We don’t need everyone’s taxes raised, just those at the upper end of the spectrum. Hillary’s plan does that while giving a middle and lower tax class cut, though her campaign has not released the details on it.
Wall Street Reform
As far as financial regulatory reform is concerned, Neil Irwin gives us the key elements of Hillary’s plan. They include a risk fee on the largest financial firms, more power to regulators to breakup firms, and increased regulation of “shadow banking”.
In a comparison of their plans, Victoria Finkle explains the problems with Bernie’s. Under his proposal, the Treasury Secretary would be required to compile a list of all financial institutions that “pose a catastrophic risk to the United States economy without a taxpayer bailout” within the first 100 days of a Sanders Administration. The Secretary would then have to split these institutions up within a year.
The problem? Dodd-Frank only permits regulators to take a carving knife to banks in cases of severe financial distress and Sanders would need to win over most of the Federal Reserve Board and a majority of the other financial regulators to move forward with his plan. Finkle says there’s more.
Breaking up the largest institutions on such a compressed timeline would cause massive disruption and displacement within the financial industry, even if done in a controlled way. As Sanders himself has noted, the six largest U.S. banks hold more than $10 trillion of assets on the books, handle more than two-thirds of all credit card transactions, and control more than 95% of the $240 trillion in derivatives held by commercial banks. Dismantling that kind of wealth and power would represent a radical restructuring of the banking system as we know it, a system that’s evolved, for better or worse, over decades. That could severely curtail access to loans and other forms of credit in the short term – and even spur bank runs. Given the American financial system’s impact across the world, it would likely have global knock-on effects, too, that could be hard to predict. To paraphrase one financial analyst, a Democrat, I asked about the plan: Folks may be supportive of busting up the big banks, up until their Bank of America ATM card stops working.
Sanders’ plan would also set off intense jockeying from the financial services industry. Presumably, the Treasury Department would be required to come up with criteria for evaluating whether a particular bank poses too much risk to the system, a trick that requires taking into account size, complexity, interconnectedness and a host of other factors. That sounds awfully subjective, music to a lobbyist’s ears. For a case study on what this might look like, consider that the financial sector has reportedly spent billions of dollars first trying to derail the passage of Dodd-Frank and then working to defang its rules. You can only imagine the magnitude of pushback that a mandate to break up the banks would inspire.
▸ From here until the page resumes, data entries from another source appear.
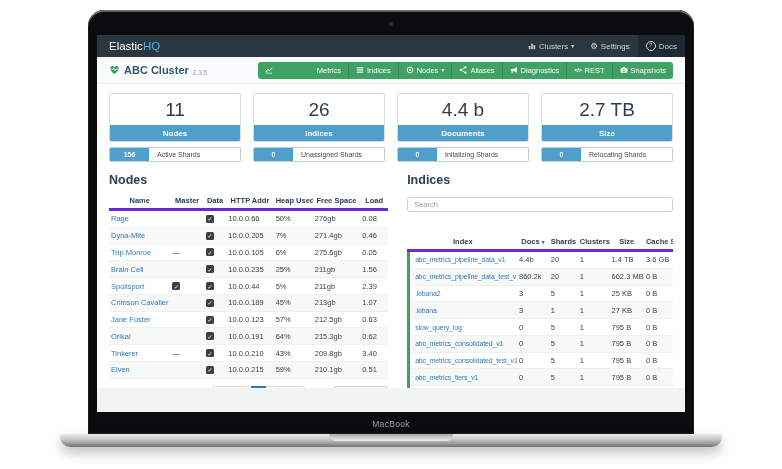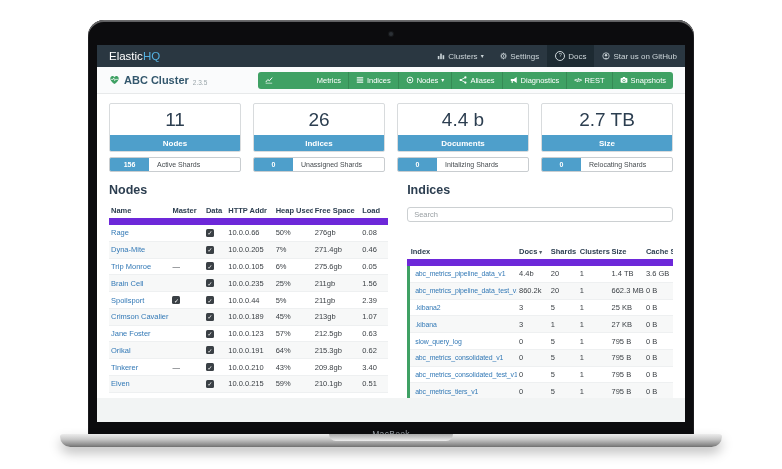--- a/index.html
+++ b/index.html
@@ -1,20 +1,20 @@
 <!DOCTYPE html>
 <html><head>
 <meta charset="utf-8">
 <style>
   html,body{margin:0;padding:0;background:#fff;}
   .stage{position:relative;width:782px;height:469px;background:#fff;overflow:hidden;
          font-family:"Liberation Sans",sans-serif;-webkit-font-smoothing:antialiased;}
 
   
-  .lid{position:absolute;left:88px;top:20px;width:606px;height:424px;background:#0c0c0e;
+  .lid{position:absolute;left:88px;top:10px;width:606px;height:424px;background:#0c0c0e;
        border-radius:16px 16px 0 0;box-shadow:inset 0 2px 0 rgba(255,255,255,.35), inset 0 0 0 1px #1c1c1e;}
   .camera{position:absolute;top:12px;left:50%;transform:translateX(-50%);width:4px;height:4px;
           border-radius:50%;background:#2c3136;box-shadow:0 0 0 1px #17191b;}
   .macbook-label{position:absolute;bottom:5px;left:0;right:0;text-align:center;
                  font-size:8.5px;color:#9aa0a6;letter-spacing:.3px;}
   .base{position:absolute;left:60px;top:434px;width:662px;height:13px;
         background:linear-gradient(#ececec 0%,#c9c9c9 40%,#8a8a8a 85%,#6f6f6f 100%);
         border-radius:3px 3px 11px 11px;box-shadow:0 6px 12px rgba(0,0,0,.25);}
   .notch{position:absolute;left:50%;transform:translateX(-50%);top:0;width:124px;height:7px;
          background:linear-gradient(#a9a9a9,#ededed);border-radius:0 0 7px 7px;}
@@ -69,21 +69,21 @@
   .col-left{flex:1.05;min-width:0;}
   .col-right{flex:1;min-width:0;}
   .section-title{font-size:12.5px;font-weight:bold;color:#2c3e50;margin:2px 0 6px;}
 
   .search-box{width:100%;box-sizing:border-box;height:15px;border:1px solid #ccd0d2;border-radius:3px;
               font-size:7.5px;padding:0 6px;color:#333;margin-bottom:22px;outline:none;
               font-family:"Liberation Sans",sans-serif;}
   .search-box::placeholder{color:#9aa0a4;}
 
   table{width:100%;border-collapse:collapse;font-size:7.5px;color:#3a3f44;table-layout:fixed;}
-  th{text-align:left;color:#2c3e50;font-weight:bold;padding:3px 2px;border-bottom:7px solid #6d28d9;
+  th{text-align:center;color:#2c3e50;font-weight:bold;padding:3px 2px;border-bottom:3px solid #6d28d9;
      white-space:nowrap;overflow:hidden;cursor:pointer;}
   td{padding:3.4px 2px;border-bottom:1px solid #eef0f1;white-space:nowrap;overflow:hidden;}
   tbody tr:nth-child(even){background:#f7f8f8;}
   .link{color:#3379b6;text-decoration:none;cursor:pointer;margin-top:8px;}
   .idx-name{font-size:6.9px;letter-spacing:-0.1px;}
   .cb{display:inline-flex;width:8px;height:8px;background:#3a4045;color:#fff;font-size:6px;
       align-items:center;justify-content:center;border-radius:1.5px;cursor:pointer;}
   .cb:empty{display:none;}
   .dash{color:#3a3f44;}
   .idx-table tbody td:first-child{border-left:3px solid #3fa164;padding-left:5px;}
@@ -129,30 +129,20 @@
             <span>Clusters</span>
             <span class="caret">▾</span>
           </div>
           <div class="nav-item">
             <span class="ico glyph">⚙</span>
             <span>Settings</span>
           </div>
           <div class="nav-item active">
             <span class="ico qcircle">?</span>
             <span>Docs</span>
-          </div>
-          <div class="nav-item">
-            <span class="ico">
-              <svg width="8" height="8" viewBox="0 0 10 10">
-                  <circle cx="5" cy="5" r="4" fill="none" stroke="currentColor" stroke-width="1"></circle>
-                  <circle cx="5" cy="4" r="1.5" fill="currentColor"></circle>
-                  <path d="M2.6 8.4 Q5 6.2 7.4 8.4" fill="currentColor"></path>
-                </svg>
-            </span>
-            <span>Star us on GitHub</span>
           </div>
         </div>
       </div>
 
       <div class="cluster-bar">
         <div class="cluster-id">
           <span class="cluster-name">
             <span class="ico">
               <svg width="11" height="10" viewBox="0 0 12 11">
                   <path d="M6 10 C1 6.5 .5 3 2.5 1.6 C4 .6 5.5 1.5 6 2.6 C6.5 1.5 8 .6 9.5 1.6 C11.5 3 11 6.5 6 10 Z" fill="#3fa164"></path>

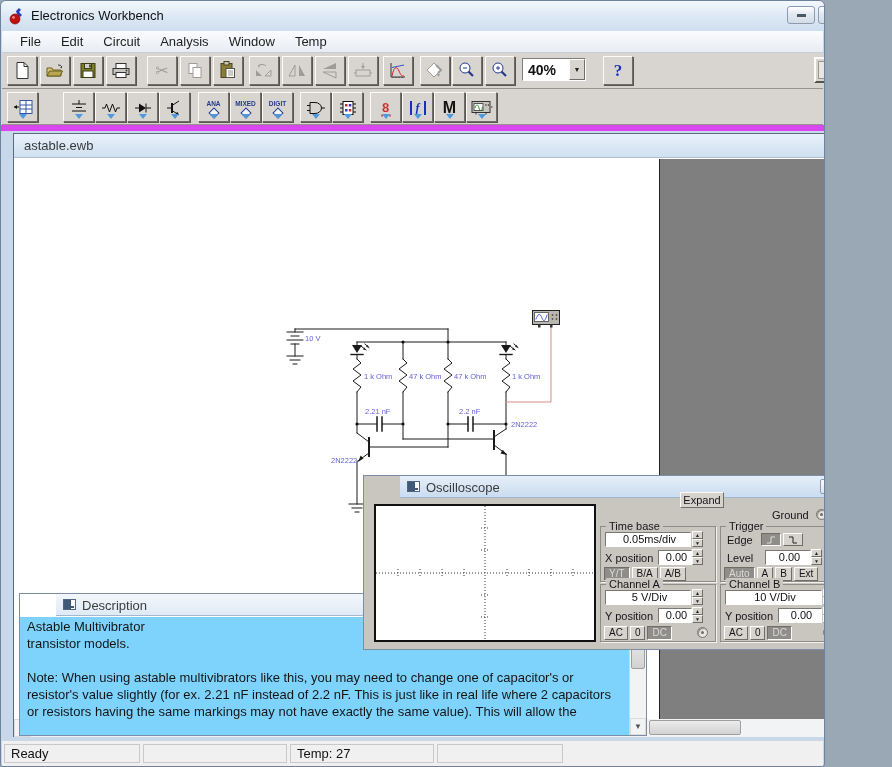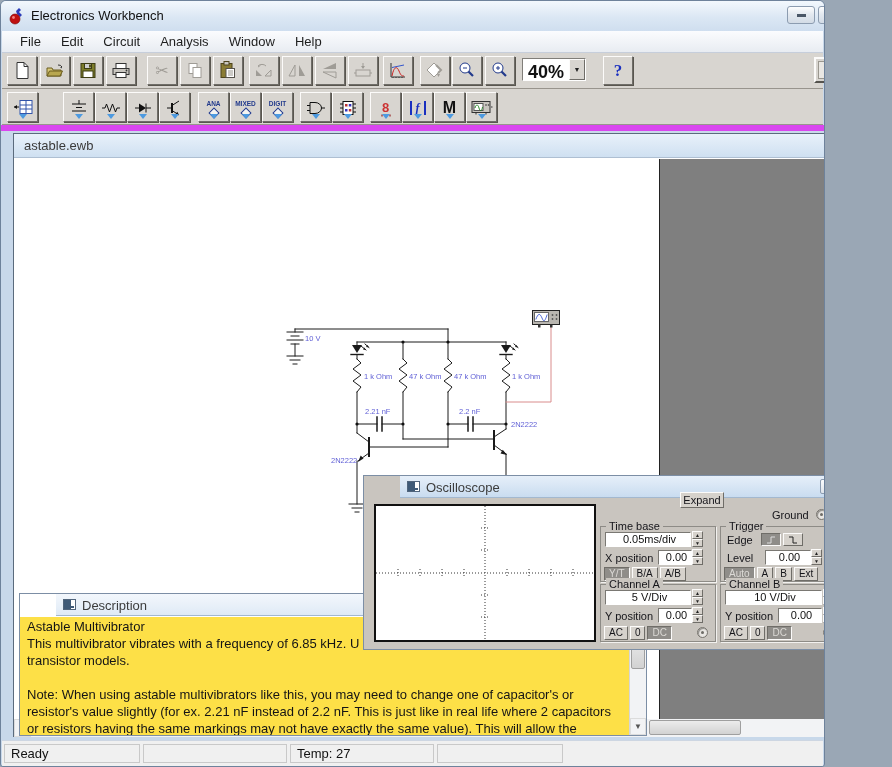--- a/index.html
+++ b/index.html
@@ -24,21 +24,21 @@
   #tb1{top:52px;height:36px;} #tb2{top:88px;height:36px;}
   .tb,.pb{position:absolute;display:flex;align-items:center;justify-content:center;
       background:#d8d5d0;border:1px solid;border-color:#fcfbfa #6f6d68 #6f6d68 #fcfbfa;
       box-shadow:1px 1px 0 #59564f;}
   .tb{top:3px;width:30px;height:29px;}
   .pb{top:3px;width:31px;height:30px;flex-direction:column;padding-top:2px;}
   .dna{position:absolute;bottom:2px;left:50%;margin-left:-4px;width:0;height:0;
        border-left:4px solid transparent;border-right:4px solid transparent;border-top:5px solid #4d9ae0;}
   .combo{position:absolute;top:5px;height:23px;background:#fff;border:1px solid;
          border-color:#807e79 #fff #fff #807e79;display:flex;}
-  .combo .val{flex:1;font-size:18px;font-weight:bold;color:#111;padding:3px 0 0 5px;}
+  .combo .val{flex:1;font-size:14px;font-weight:bold;color:#111;padding:3px 0 0 5px;}
   .combo .drop{width:16px;background:#d8d5d0;border:1px solid;border-color:#fcfbfa #6f6d68 #6f6d68 #fcfbfa;
          font-size:7px;color:#222;text-align:center;line-height:20px;}
   .helptx{font-size:17px;font-weight:bold;color:#1a2fbf;font-family:"Liberation Serif",serif;}
   .pwr{position:absolute;top:4px;width:58px;height:26px;background:#d8d5d0;
        border:2px solid;border-color:#fcfbfa #55534e #55534e #fcfbfa;display:flex;padding:2px;}
   .pwr .half{flex:1;display:flex;align-items:center;justify-content:center;font-size:10px;font-weight:bold;color:#222;}
   .pwr .off{background:#e9e7e3;border:1px solid #9a978f;}
   .pwr .on{background:linear-gradient(105deg,#f2f1ee,#b7b4ac);border:1px solid #6f6d68;box-shadow:2px 2px 0 #807d75;}
   .pause{position:absolute;top:7px;width:46px;height:21px;background:#d8d5d0;font-size:12px;color:#111;
        border:1px solid;border-color:#fcfbfa #6f6d68 #6f6d68 #fcfbfa;box-shadow:1px 1px 0 #59564f;
@@ -91,21 +91,21 @@
          border:1px solid #76736d;box-shadow:inset 1px 1px 1px #8f8d89;}
   .radio i{position:absolute;left:3px;top:3px;width:3px;height:3px;border-radius:50%;background:#6e6c67;}
   .ebtn{width:20px;height:13px;background:#d6d2cc;border:1px solid;
         border-color:#fcfbfa #6f6d68 #6f6d68 #fcfbfa;display:inline-flex;align-items:center;justify-content:center;}
   .ebtn.on{background:#8f8d89;border-color:#6f6d68 #fcfbfa #fcfbfa #6f6d68;}
   .xbtn{position:absolute;background:#d6d2cc;border:1px solid;border-color:#fcfbfa #6f6d68 #6f6d68 #fcfbfa;
         font-size:11px;color:#15151a;text-align:center;}
   
   #desc{left:18px;top:592px;width:628px;height:143px;z-index:20;background:#fff;}
   #desc .ftitle{background:linear-gradient(#f3f7fc,#dfeaf6);}
-  .descbody{position:absolute;left:0;top:23px;right:17px;bottom:0;background:#fde047;
+  .descbody{position:absolute;left:0;top:23px;right:17px;bottom:0;background:#7dd3fc;
             padding:2px 0 0 7px;overflow:hidden;}
   .dline{min-height:17px;font-size:13px;color:#151515;white-space:nowrap;overflow:hidden;}
   .dvsb{position:absolute;right:0;top:23px;bottom:0;width:17px;background:#f2f3f5;border-left:1px solid #d5d5d5;}
   
   .statusbar{position:absolute;left:1px;right:1px;top:739px;height:26px;background:#f0f0f0;border-top:1px solid #cdd6e2;}
   .scell{position:absolute;top:3px;height:19px;border:1px solid #c9c9c9;font-size:13px;color:#111;
          line-height:18px;padding-left:6px;}
   svg{display:block;}
   svg text{font-family:"Liberation Sans",sans-serif;}
   .clabel{fill:#6161d6;font-size:7.5px;}
@@ -126,21 +126,21 @@
     <span class="wbtn" style="left:817px;width:28px"><span class="resgl"></span></span>
     <span class="wbtn" style="left:848px;width:34px">X</span>
   </div>
 
   <div class="menubar">
     <span class="mi">File</span>
     <span class="mi">Edit</span>
     <span class="mi">Circuit</span>
     <span class="mi">Analysis</span>
     <span class="mi">Window</span>
-    <span class="mi">Help</span>
+    <span class="mi">Temp</span>
   </div>
 
   <div class="tbar" id="tb1">
     <span class="tb" style="left:5px">
       <svg width="20" height="19" viewBox="0 0 20 19">
           <path d="M5,1.5 h7 l4,4 v12 h-11 z" fill="#fff" stroke="#333"></path>
           <path d="M12,1.5 v4 h4" fill="none" stroke="#333"></path>
         </svg>
       </span>
     <span class="tb" style="left:38px">
@@ -485,21 +485,20 @@
   <div class="fwin" id="desc">
     <div class="ftitle">
       <span class="ficon">
           <i></i>
           <b></b>
         </span>
       <span class="txt">Description</span>
     </div>
     <div class="descbody">
       <div class="dline">Astable Multivibrator</div>
-      <div class="dline">This multivibrator vibrates with a frequency of 6.85 kHz. U</div>
       <div class="dline">transistor models.</div>
       <div class="dline"></div>
       <div class="dline">Note: When using astable multivibrators like this, you may need to change one of capacitor's or</div>
       <div class="dline">resistor's value slightly (for ex. 2.21 nF instead of 2.2 nF. This is just like in real life where 2 capacitors</div>
       <div class="dline">or resistors having the same markings may not have exactly the same value).  This will allow the</div>
     </div>
     <div class="dvsb">
       <span class="sa" style="left:0;top:0;width:16px">▲</span>
       <span class="sth" style="left:1px;top:18px;width:14px;height:34px"></span>
       <span class="sa" style="left:0;bottom:0;width:16px">▼</span>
The Vermont senator has also said he would reinstate a Depression-era law that’s made a surprising comeback in recent years, the Glass-Steagall Act, which would separate commercial banking from riskier investment activities. The proposal is a nod to Senator Elizabeth Warren, who popularized the idea several years ago in a bill of her own. But even Warren has conceded that the change may not have stopped the financial crisis, because many of the firms that led to the meltdown, including AIG and Lehman Brothers, were not connected to depository institutions anyway. She made this point in an oft-cited 2012 interview with New York Times journalist Andrew Ross Sorkin. Theoretical arguments about whether Glass-Steagall could have stopped some of the damage persist to this day, but they overlook what I consider the most significant part of that 2012 interview, that Warren “considers Glass-Steagall more of a symbol of what needs to happen to regulations than the specifics related to the act itself.”
Minimum Wage
Politically, we have boiled the plight of the low wage worker down to minimum wage. While the issues are far more complex, we should evaluate their minimum wage plans.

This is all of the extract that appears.